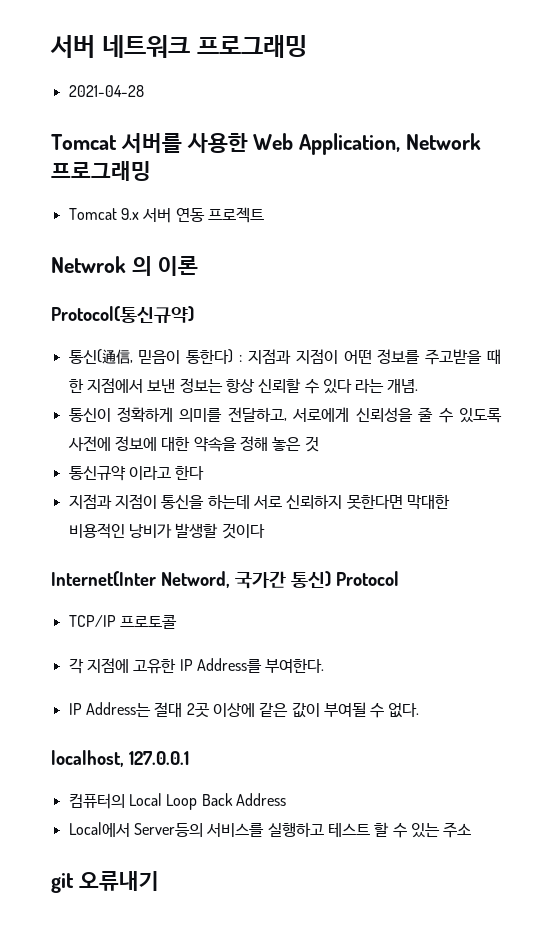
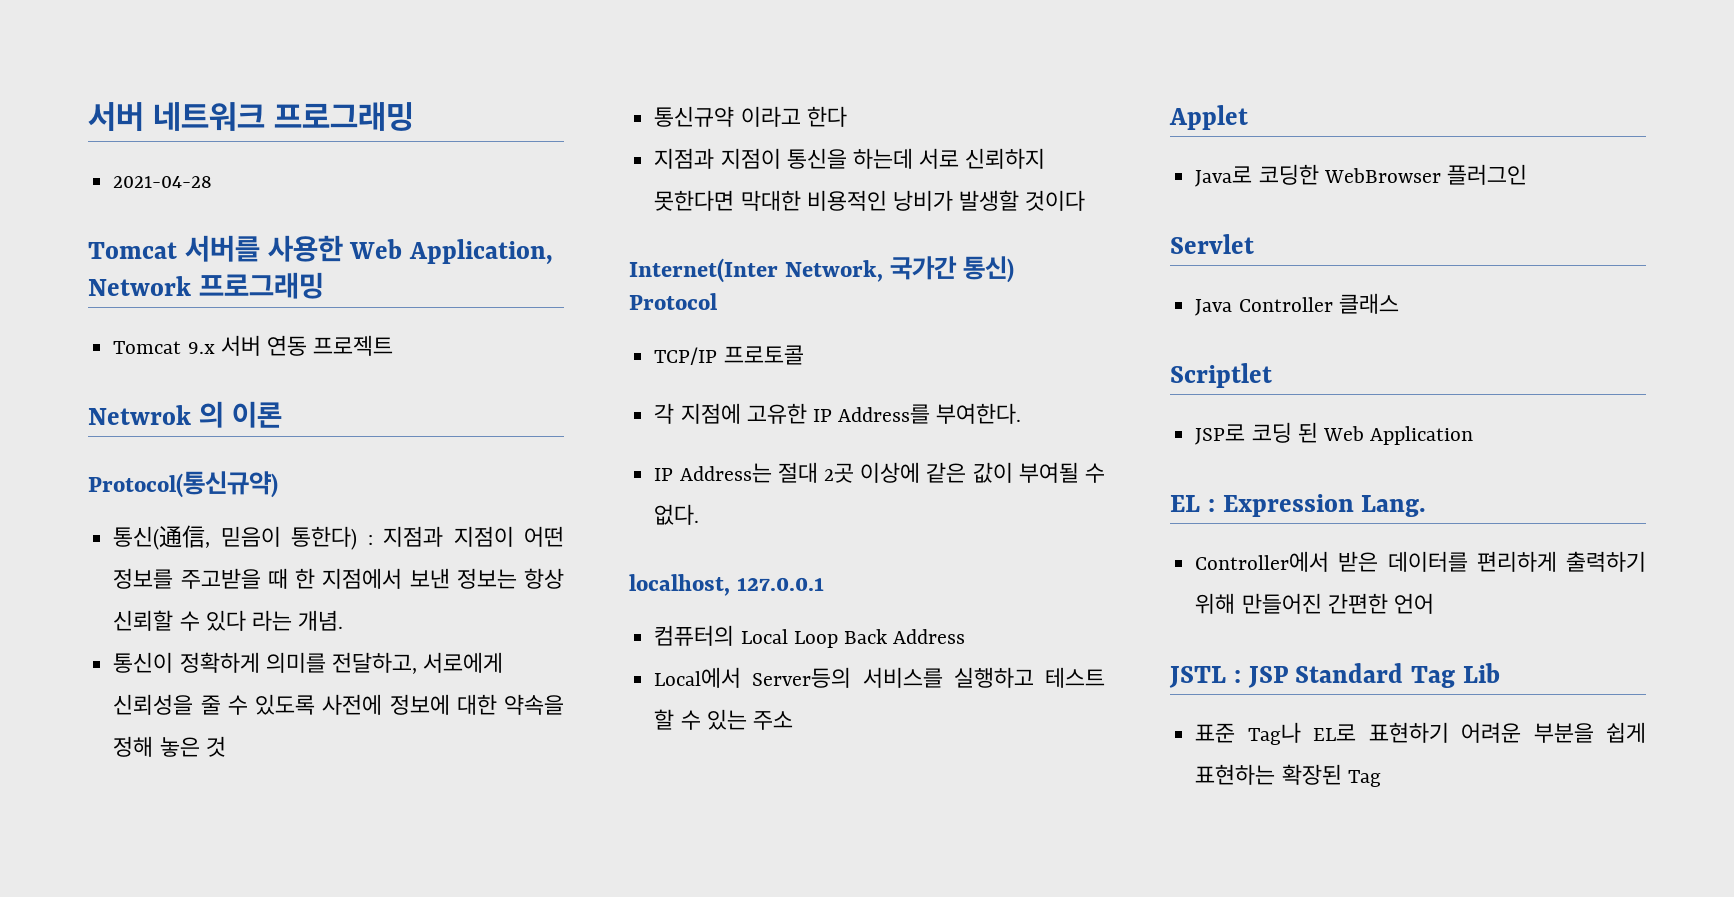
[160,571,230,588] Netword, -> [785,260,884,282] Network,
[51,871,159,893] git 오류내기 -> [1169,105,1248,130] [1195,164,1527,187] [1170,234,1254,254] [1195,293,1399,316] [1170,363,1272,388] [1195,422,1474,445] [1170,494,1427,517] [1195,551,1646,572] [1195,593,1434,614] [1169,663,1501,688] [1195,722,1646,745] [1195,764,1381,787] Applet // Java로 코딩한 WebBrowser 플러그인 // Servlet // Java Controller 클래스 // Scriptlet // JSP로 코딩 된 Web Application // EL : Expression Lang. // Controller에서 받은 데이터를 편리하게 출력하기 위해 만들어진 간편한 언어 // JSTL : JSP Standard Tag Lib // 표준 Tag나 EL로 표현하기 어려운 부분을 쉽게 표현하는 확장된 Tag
══════
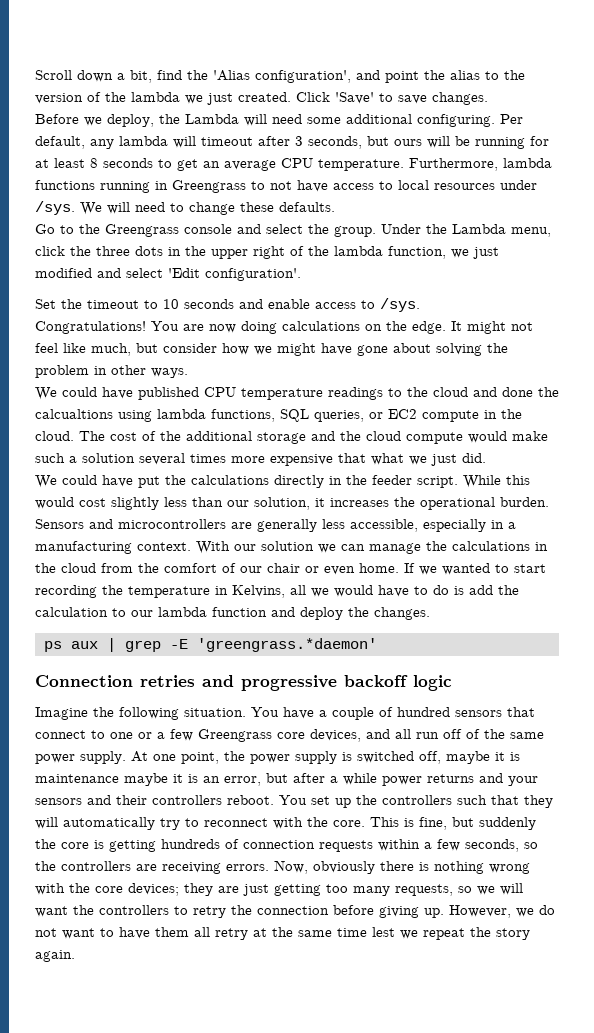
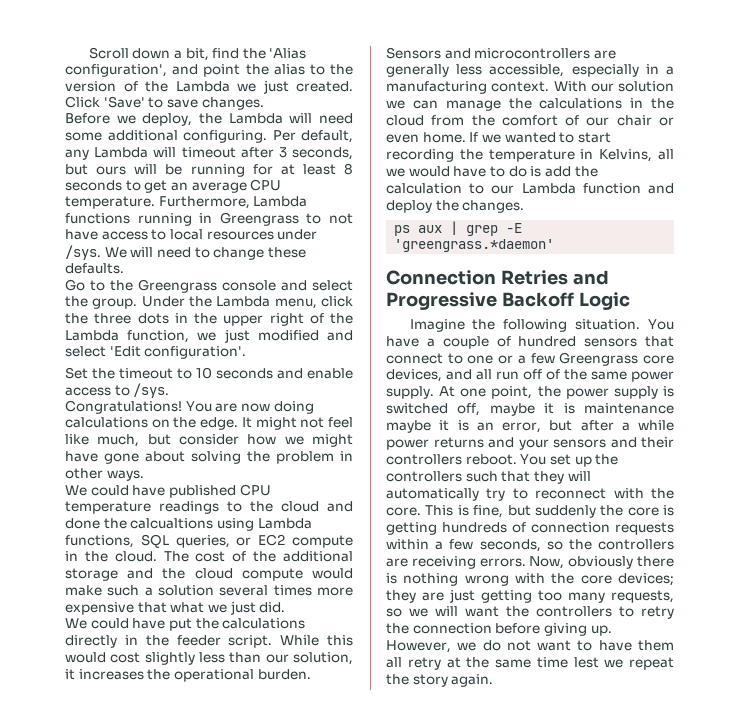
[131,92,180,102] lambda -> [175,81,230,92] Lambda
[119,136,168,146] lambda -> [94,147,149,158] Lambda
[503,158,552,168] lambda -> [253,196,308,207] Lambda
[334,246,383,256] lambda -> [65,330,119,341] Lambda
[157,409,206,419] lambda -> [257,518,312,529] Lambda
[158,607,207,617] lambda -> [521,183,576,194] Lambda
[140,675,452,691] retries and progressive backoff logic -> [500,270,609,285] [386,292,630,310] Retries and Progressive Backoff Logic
══════
TASK ITEM
Which lines in the data hold the string "Lambda"? Copy each of them.

WRITTEN SOLUTION
[131,92,180,102] lambda -> [175,81,230,92] Lambda
[119,136,168,146] lambda -> [94,147,149,158] Lambda
[503,158,552,168] lambda -> [253,196,308,207] Lambda
[334,246,383,256] lambda -> [65,330,119,341] Lambda
[157,409,206,419] lambda -> [257,518,312,529] Lambda
[158,607,207,617] lambda -> [521,183,576,194] Lambda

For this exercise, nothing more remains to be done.